Épilogue du statut de Tanger
Le mot « conclusion » trouve rarement son emploi en histoire diplomatique : il est assez peu fréquent qu’on y soit en mesure de clore définitivement un dossier. Tel est, pour une fois, le cas de celui du statut de Tanger, qui a fait, en son temps, couler beaucoup d’encre, et dont la Revue a déjà entretenu ses lecteurs dans un article dont nous rappellerons succinctement les grandes lignes (1).
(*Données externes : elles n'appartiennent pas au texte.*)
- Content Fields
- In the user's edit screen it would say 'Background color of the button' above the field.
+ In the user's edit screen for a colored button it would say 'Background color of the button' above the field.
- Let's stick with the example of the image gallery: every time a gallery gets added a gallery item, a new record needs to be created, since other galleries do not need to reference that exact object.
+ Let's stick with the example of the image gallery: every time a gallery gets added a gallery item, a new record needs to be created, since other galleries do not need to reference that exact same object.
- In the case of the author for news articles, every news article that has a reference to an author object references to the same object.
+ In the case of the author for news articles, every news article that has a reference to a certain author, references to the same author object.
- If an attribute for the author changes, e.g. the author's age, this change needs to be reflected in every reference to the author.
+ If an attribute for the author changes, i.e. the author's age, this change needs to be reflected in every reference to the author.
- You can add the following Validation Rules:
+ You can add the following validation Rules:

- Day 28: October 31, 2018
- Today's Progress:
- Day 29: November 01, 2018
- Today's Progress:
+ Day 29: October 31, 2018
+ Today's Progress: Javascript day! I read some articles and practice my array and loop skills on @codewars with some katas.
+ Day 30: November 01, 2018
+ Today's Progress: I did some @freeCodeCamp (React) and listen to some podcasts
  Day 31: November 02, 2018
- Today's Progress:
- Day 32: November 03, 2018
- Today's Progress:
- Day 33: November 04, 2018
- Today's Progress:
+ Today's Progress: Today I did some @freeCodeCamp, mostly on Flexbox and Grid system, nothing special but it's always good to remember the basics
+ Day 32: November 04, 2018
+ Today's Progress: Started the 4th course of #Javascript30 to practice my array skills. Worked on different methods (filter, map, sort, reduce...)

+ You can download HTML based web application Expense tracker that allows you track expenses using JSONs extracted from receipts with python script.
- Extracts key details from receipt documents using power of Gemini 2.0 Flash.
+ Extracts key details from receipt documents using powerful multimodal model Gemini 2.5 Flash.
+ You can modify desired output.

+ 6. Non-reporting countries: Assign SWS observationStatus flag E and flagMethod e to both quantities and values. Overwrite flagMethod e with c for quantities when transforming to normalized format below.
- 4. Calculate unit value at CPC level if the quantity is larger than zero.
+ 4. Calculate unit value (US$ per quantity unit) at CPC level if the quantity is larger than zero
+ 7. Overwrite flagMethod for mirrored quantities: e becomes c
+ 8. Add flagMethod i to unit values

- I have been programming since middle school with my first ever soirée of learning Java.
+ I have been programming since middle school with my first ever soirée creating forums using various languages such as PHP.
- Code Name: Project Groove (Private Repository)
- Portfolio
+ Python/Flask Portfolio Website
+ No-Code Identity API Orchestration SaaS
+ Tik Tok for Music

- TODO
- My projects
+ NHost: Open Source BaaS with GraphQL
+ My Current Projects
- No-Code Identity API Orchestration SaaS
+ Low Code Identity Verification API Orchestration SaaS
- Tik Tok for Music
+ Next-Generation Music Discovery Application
La question de Tanger est née de la position géographique et de l’importance stratégique de la pointe avancée de l’Afrique qui commande les abords sud du détroit de Gibraltar. Le célèbre Rocher d’en face, occupé en 1704 par les Anglais à la faveur d’un épisode de la guerre de succession d’Espagne, ne pouvait jouer efficacement son rôle de portier du Détroit qu’à défaut de toute opposition sérieuse sur la rive d’Afrique. De là l’axiome de Nelson, devenu l’un des principes fondamentaux de la politique britannique en Méditerranée, selon lequel Tanger, faute d’être anglais, devait rester marocain, ou, au pis aller, neutre. Aussi, lorsque la question marocaine se pose au début de ce siècle, la Grande-Bretagne met-elle au nombre des conditions auxquelles elle subordonne la reconnaissance de notre Protectorat et la prise en considération des intérêts particuliers de l’Espagne dans la région du Rif, la non-militarisation des côtes marocaines sur la Méditerranée, et, pour que Tanger ne tombe sous contrôle français ou espagnol, sa neutralisation et son internationalisation avec une participation britannique.
Ces exigences dominent les négociations qui s’échelonnent de 1904 à 1912, puis celles qui, interrompues par la guerre de 1914, aboutissent à la signature de la convention du 18 décembre 1923, communément désignée sous le nom de Statut de Tanger. Responsable, en sa qualité de puissance protectrice, des intérêts du Sultan et du Maghzen chérifien, la France a dû, tour à tour, s’appuyer sur la Grande-Bretagne pour faire échec à la thèse, soutenue par l’Espagne, de Tanger espagnol, et sur l’Espagne pour empêcher une internationalisation aussi large qu’aurait souhaité la Grande-Bretagne.